Segment Open

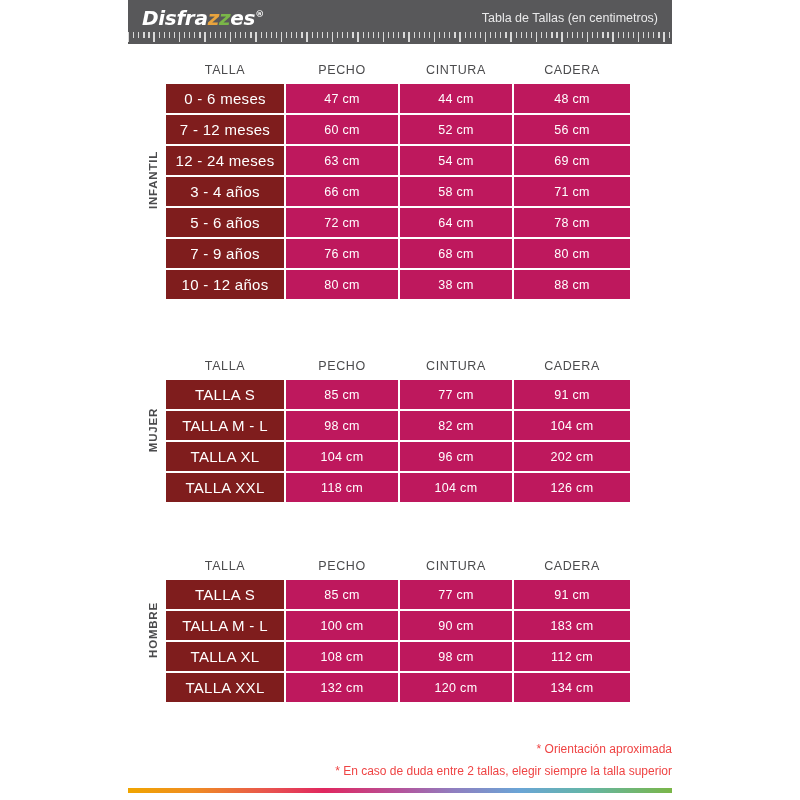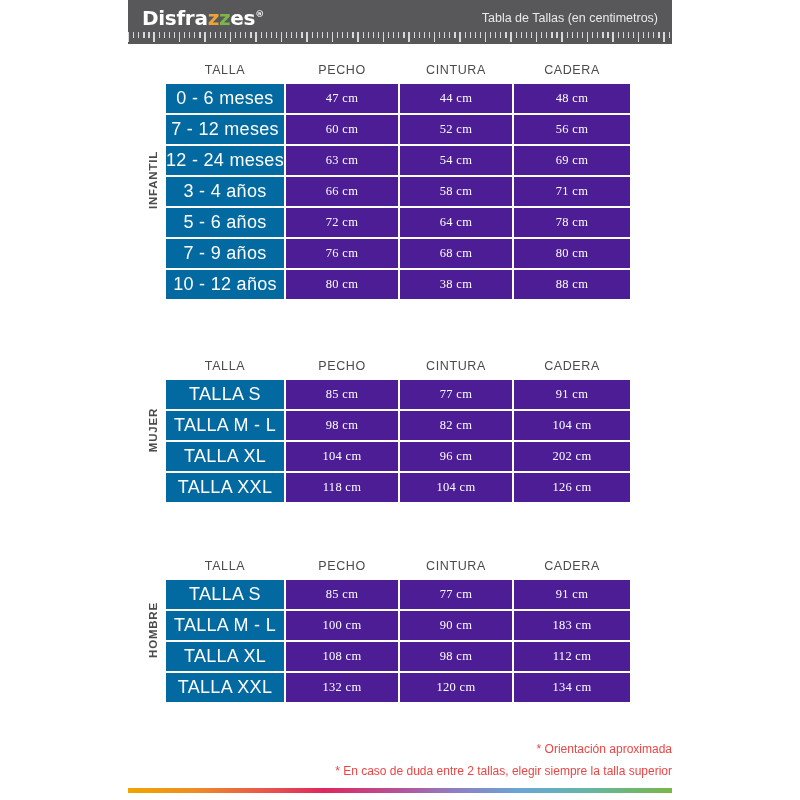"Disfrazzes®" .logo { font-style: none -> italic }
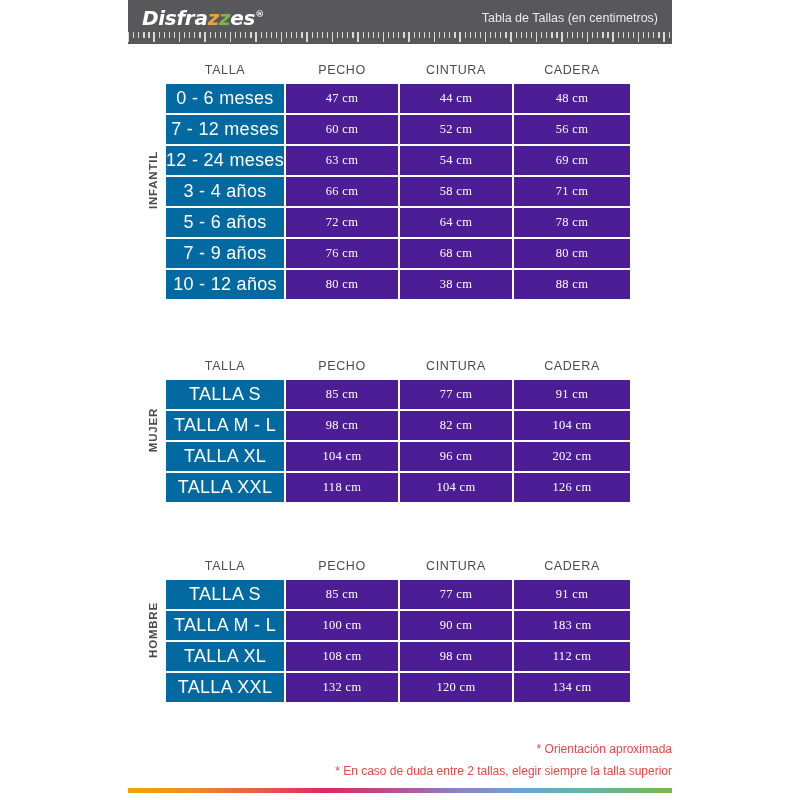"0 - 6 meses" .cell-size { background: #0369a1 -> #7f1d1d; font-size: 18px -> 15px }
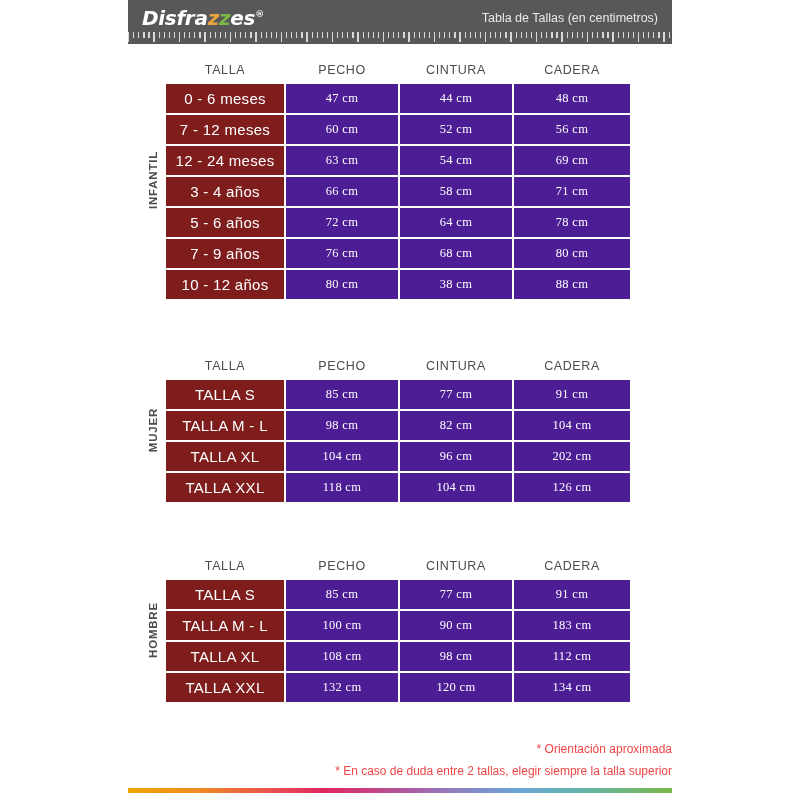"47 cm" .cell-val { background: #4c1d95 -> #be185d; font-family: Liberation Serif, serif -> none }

Segment Closed
Segment Open

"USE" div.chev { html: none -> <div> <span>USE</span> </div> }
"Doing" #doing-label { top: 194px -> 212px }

Segment Closed

### Goal of the exercise
Would you output only the span of the records above that opens with the line containing "font-style: none ->" and closes with the line containing "background: #4c1d95 ->", ends included and pictures dropped?

### Exercise result
"Disfrazzes®" .logo { font-style: none -> italic }
"0 - 6 meses" .cell-size { background: #0369a1 -> #7f1d1d; font-size: 18px -> 15px }
"47 cm" .cell-val { background: #4c1d95 -> #be185d; font-family: Liberation Serif, serif -> none }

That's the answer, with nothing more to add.